(DIRECTIONS FOR THIS TASK): Your output should repeat each record below with no differences.

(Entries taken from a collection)

<<<<

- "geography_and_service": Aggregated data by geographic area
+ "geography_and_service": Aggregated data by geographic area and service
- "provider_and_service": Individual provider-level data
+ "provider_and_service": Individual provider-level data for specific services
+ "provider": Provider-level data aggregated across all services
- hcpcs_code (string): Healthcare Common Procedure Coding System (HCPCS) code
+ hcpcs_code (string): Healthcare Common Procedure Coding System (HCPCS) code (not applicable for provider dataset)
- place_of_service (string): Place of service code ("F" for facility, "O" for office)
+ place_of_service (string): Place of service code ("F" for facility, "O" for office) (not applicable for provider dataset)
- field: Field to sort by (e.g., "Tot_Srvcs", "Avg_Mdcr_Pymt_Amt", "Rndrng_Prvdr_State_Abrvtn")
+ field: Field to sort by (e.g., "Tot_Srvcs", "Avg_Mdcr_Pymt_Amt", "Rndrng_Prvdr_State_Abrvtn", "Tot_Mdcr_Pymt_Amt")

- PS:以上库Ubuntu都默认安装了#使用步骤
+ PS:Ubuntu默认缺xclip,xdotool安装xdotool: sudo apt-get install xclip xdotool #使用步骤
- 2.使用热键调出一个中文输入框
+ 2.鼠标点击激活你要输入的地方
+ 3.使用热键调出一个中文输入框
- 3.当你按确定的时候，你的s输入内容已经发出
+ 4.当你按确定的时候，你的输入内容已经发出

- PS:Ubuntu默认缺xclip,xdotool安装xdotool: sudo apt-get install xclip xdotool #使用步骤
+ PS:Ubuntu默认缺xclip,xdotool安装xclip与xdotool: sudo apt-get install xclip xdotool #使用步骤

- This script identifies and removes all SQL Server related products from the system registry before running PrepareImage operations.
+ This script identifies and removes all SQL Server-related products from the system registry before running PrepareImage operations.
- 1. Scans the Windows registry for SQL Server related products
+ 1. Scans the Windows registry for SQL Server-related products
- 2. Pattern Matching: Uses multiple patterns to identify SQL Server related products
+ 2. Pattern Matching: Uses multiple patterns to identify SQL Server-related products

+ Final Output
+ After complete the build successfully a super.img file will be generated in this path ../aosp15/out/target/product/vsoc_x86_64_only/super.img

>>>>

(FINISHED EXERCISE):
- "geography_and_service": Aggregated data by geographic area
+ "geography_and_service": Aggregated data by geographic area and service
- "provider_and_service": Individual provider-level data
+ "provider_and_service": Individual provider-level data for specific services
+ "provider": Provider-level data aggregated across all services
- hcpcs_code (string): Healthcare Common Procedure Coding System (HCPCS) code
+ hcpcs_code (string): Healthcare Common Procedure Coding System (HCPCS) code (not applicable for provider dataset)
- place_of_service (string): Place of service code ("F" for facility, "O" for office)
+ place_of_service (string): Place of service code ("F" for facility, "O" for office) (not applicable for provider dataset)
- field: Field to sort by (e.g., "Tot_Srvcs", "Avg_Mdcr_Pymt_Amt", "Rndrng_Prvdr_State_Abrvtn")
+ field: Field to sort by (e.g., "Tot_Srvcs", "Avg_Mdcr_Pymt_Amt", "Rndrng_Prvdr_State_Abrvtn", "Tot_Mdcr_Pymt_Amt")

- PS:以上库Ubuntu都默认安装了#使用步骤
+ PS:Ubuntu默认缺xclip,xdotool安装xdotool: sudo apt-get install xclip xdotool #使用步骤
- 2.使用热键调出一个中文输入框
+ 2.鼠标点击激活你要输入的地方
+ 3.使用热键调出一个中文输入框
- 3.当你按确定的时候，你的s输入内容已经发出
+ 4.当你按确定的时候，你的输入内容已经发出

- PS:Ubuntu默认缺xclip,xdotool安装xdotool: sudo apt-get install xclip xdotool #使用步骤
+ PS:Ubuntu默认缺xclip,xdotool安装xclip与xdotool: sudo apt-get install xclip xdotool #使用步骤

- This script identifies and removes all SQL Server related products from the system registry before running PrepareImage operations.
+ This script identifies and removes all SQL Server-related products from the system registry before running PrepareImage operations.
- 1. Scans the Windows registry for SQL Server related products
+ 1. Scans the Windows registry for SQL Server-related products
- 2. Pattern Matching: Uses multiple patterns to identify SQL Server related products
+ 2. Pattern Matching: Uses multiple patterns to identify SQL Server-related products

+ Final Output
+ After complete the build successfully a super.img file will be generated in this path ../aosp15/out/target/product/vsoc_x86_64_only/super.img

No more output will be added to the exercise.